Go through the records and report each line holding the string "none".

>>

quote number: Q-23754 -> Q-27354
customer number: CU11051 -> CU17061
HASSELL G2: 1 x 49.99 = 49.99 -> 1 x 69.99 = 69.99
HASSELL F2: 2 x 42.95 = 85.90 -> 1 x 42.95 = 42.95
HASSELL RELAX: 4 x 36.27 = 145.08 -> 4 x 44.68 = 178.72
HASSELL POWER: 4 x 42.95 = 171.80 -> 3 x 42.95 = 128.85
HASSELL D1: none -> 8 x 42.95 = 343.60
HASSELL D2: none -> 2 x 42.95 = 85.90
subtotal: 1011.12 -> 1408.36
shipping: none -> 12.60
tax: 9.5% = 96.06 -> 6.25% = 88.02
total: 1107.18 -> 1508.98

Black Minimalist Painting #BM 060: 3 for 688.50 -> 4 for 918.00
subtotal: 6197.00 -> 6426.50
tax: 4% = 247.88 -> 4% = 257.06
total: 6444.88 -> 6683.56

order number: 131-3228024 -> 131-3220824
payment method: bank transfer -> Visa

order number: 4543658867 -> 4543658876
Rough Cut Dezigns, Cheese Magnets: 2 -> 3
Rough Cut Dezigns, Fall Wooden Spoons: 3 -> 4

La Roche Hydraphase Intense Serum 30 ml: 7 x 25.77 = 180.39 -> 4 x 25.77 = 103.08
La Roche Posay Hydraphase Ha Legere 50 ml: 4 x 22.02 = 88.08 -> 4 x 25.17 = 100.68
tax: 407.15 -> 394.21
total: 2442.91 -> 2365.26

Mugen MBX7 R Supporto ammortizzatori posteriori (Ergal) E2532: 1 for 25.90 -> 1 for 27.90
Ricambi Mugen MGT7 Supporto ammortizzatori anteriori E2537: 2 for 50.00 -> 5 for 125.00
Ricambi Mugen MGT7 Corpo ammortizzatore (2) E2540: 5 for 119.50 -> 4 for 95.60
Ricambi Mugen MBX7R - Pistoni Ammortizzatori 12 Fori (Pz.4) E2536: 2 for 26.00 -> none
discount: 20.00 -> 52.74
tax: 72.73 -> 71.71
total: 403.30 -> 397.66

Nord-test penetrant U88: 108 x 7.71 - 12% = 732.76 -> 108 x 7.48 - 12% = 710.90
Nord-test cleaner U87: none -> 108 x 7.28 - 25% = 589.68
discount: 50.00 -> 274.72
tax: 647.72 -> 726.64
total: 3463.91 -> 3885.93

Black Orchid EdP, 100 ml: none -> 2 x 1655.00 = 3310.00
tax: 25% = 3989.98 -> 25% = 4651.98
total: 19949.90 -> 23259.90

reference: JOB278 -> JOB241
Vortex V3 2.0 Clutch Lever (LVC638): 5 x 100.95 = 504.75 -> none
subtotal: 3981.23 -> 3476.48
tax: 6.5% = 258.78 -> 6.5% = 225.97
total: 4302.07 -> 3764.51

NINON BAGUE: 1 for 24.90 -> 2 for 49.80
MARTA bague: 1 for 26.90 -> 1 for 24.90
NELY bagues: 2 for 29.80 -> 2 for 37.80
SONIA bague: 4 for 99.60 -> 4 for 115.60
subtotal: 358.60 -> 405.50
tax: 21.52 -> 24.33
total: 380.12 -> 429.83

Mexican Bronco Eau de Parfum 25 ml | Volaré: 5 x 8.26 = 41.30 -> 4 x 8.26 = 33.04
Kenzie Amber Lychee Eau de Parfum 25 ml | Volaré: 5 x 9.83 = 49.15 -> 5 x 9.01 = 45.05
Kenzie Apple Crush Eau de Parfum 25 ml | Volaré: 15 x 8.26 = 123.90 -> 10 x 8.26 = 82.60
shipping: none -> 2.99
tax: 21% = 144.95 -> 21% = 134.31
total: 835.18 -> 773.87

<<

(TASK RESPONSE)
HASSELL D1: none -> 8 x 42.95 = 343.60
HASSELL D2: none -> 2 x 42.95 = 85.90
shipping: none -> 12.60
Ricambi Mugen MBX7R - Pistoni Ammortizzatori 12 Fori (Pz.4) E2536: 2 for 26.00 -> none
Nord-test cleaner U87: none -> 108 x 7.28 - 25% = 589.68
Black Orchid EdP, 100 ml: none -> 2 x 1655.00 = 3310.00
Vortex V3 2.0 Clutch Lever (LVC638): 5 x 100.95 = 504.75 -> none
shipping: none -> 2.99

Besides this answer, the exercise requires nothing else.